Many college students pride themselves on their abilities to multitask, but research out of the École Normale Supérieur, an institute for higher learning in Paris, shows that the brain isn’t actually capable of focusing on two separate tasks at once. What happens is that the brain continuously switches back and forth between two different operations. So not only must the brain cope with two separate operations at the same time, it must also put effort into switching between goals. This is a very inefficient use of the brain, and causes drastic decreases in the quality of both tasks.
While that loss in quality is hardly important if the tasks in question are doing the dishes and listening to music, it can be the difference between life and death when performing critical tasks like driving. College students are some of the most distracted drivers on the road — between making phone calls, answering text messages, looking at a GPS, and adjusting the stereo, their minds don’t have a lot processing power left for driving. The consequences are often fatal.
Where Did the Time Go?
Technological advancement has long been spurred on by the promise of making life easier, of speeding things up and giving people more time. In many ways, that goal has succeeded. A trip from London to New York, a voyage that took months by ship a century ago, can now be accomplished in a few hours. Email can whisk a letter across the globe in seconds, far faster than Ben Franklin could have ever hoped for his postal system. Somehow, society has ended up not with more time on their hands, but less. Where did it all go?
Technology ate it up. According to numbers released this January by Nielsen, the same company that monitors how many people watch television shows, Americans spent over seven hours a day on Facebook. On top of that, gamers spend roughly 18 hours a week playing video games — easily enough to qualify as a part-time job.
Yet Americans spend more time at work than Europeans. They also take about one-third as much vacation time than their European counterparts.

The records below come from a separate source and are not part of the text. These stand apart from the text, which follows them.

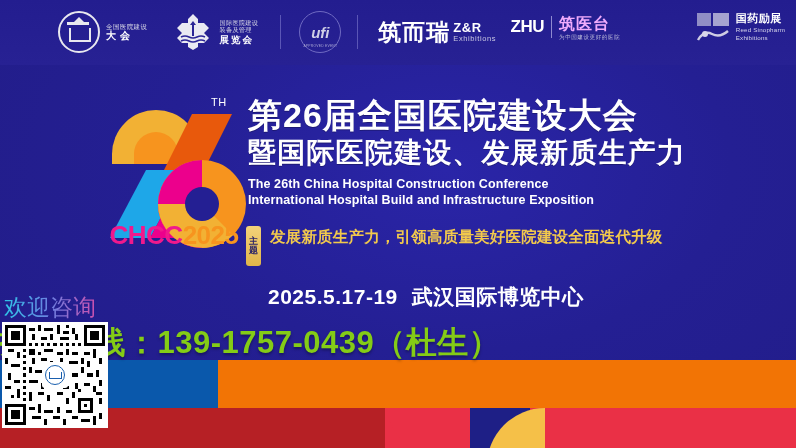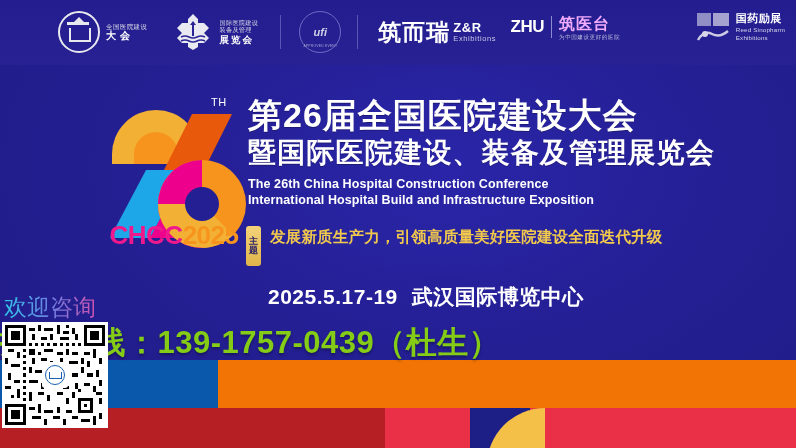--- a/index.html
+++ b/index.html
@@ -72,21 +72,21 @@
   }
   .logo-cn2{line-height:1.2;color:#dcdce8;}
   .logo-cn2 .l1,.logo-cn2 .l2{font-size:6.2px;letter-spacing:.3px;white-space:nowrap;}
   .logo-cn2 .l3{font-size:9.5px;font-weight:bold;letter-spacing:2px;color:#fff;}
   #divider1{width:1px;height:34px;background:#5b56b6;margin-left:22px;}
   #logo-ufi{margin-left:18px;display:flex;align-items:center;}
   .ufi-circle{
     width:40px;height:40px;border-radius:50%;border:1px solid #6f6ac2;
     display:flex;align-items:center;justify-content:center;position:relative;
   }
-  .ufi-circle .ufi-text{font-size:11px;font-weight:bold;color:#cfcfe6;font-style:italic;}
+  .ufi-circle .ufi-text{font-size:15px;font-weight:bold;color:#cfcfe6;font-style:italic;}
   .ufi-circle .ufi-sub{
     position:absolute;bottom:4px;left:0;width:100%;text-align:center;
     font-size:3.4px;color:#a9a6d4;letter-spacing:.2px;
   }
   #divider2{width:1px;height:34px;background:#5b56b6;margin-left:16px;}
   #logo-zr{margin-left:20px;display:flex;align-items:flex-end;gap:3px;}
   #logo-zr .zr-cn{
     font-size:23px;font-weight:bold;color:#ffffff;letter-spacing:1px;
     line-height:1;
   }
@@ -307,21 +307,21 @@
       <path d="M62 86 L86 86 L58 138 L34 138 Z" fill="#1ea7e8" opacity="0"></path>
     </svg>
   </div>
   <div class="th-mark">TH</div>
   <div id="chcc-text">
     <span class="c-pink">CHCC</span><span class="c-orange">2025</span>
   </div>
 
   <div id="title-block">
     <div id="title-line1">第26届全国医院建设大会</div>
-    <div id="title-line2">暨国际医院建设、装备及管理展览会</div>
+    <div id="title-line2">暨国际医院建设、发展新质生产力</div>
     <div id="subtitle-en">
       <div>The 26th China Hospital Construction Conference</div>
       <div>International Hospital Build and Infrastructure Exposition</div>
     </div>
   </div>
 
   <div id="theme-row">
     <div id="theme-badge">
       <span>主</span>
       <span>题</span>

Americans are so busy, in fact, that they have begun to abandon what was once considered a cornerstone of the American way of life: the family dinner. The National Center on Addiction and Substance Abuse at Columbia University found that eating dinner together is one of the healthiest things a family can do. Families tend to eat healthier varieties of food, especially vegetables, when eating together. Family dinners can also have great developmental benefits for children. Children who regularly eat dinner with their parents are less likely to smoke cigarettes or develop substance abuse problems later in life. Communal meals are also a great way to reduce stress and tension within families by providing a forum for family members to air grievances and discuss the troubles in their lives.
Despair Not, Children of the Web
College students, and Americans in general, face a multitude of challenges in their paths. Some of these are caused by the natural environment, others by people looking to do them harm, but many people bring it upon themselves. That is the blessing and the curse of the modern technological world. It brings with it the ability to solve many problems — from food production to worldwide communication and everything in between. But it also brings many unforeseen challenges that must be dealt with in their own turn.
We must be vigilant that what we’ve produced to make our lives easier doesn’t come back to bite us in the end.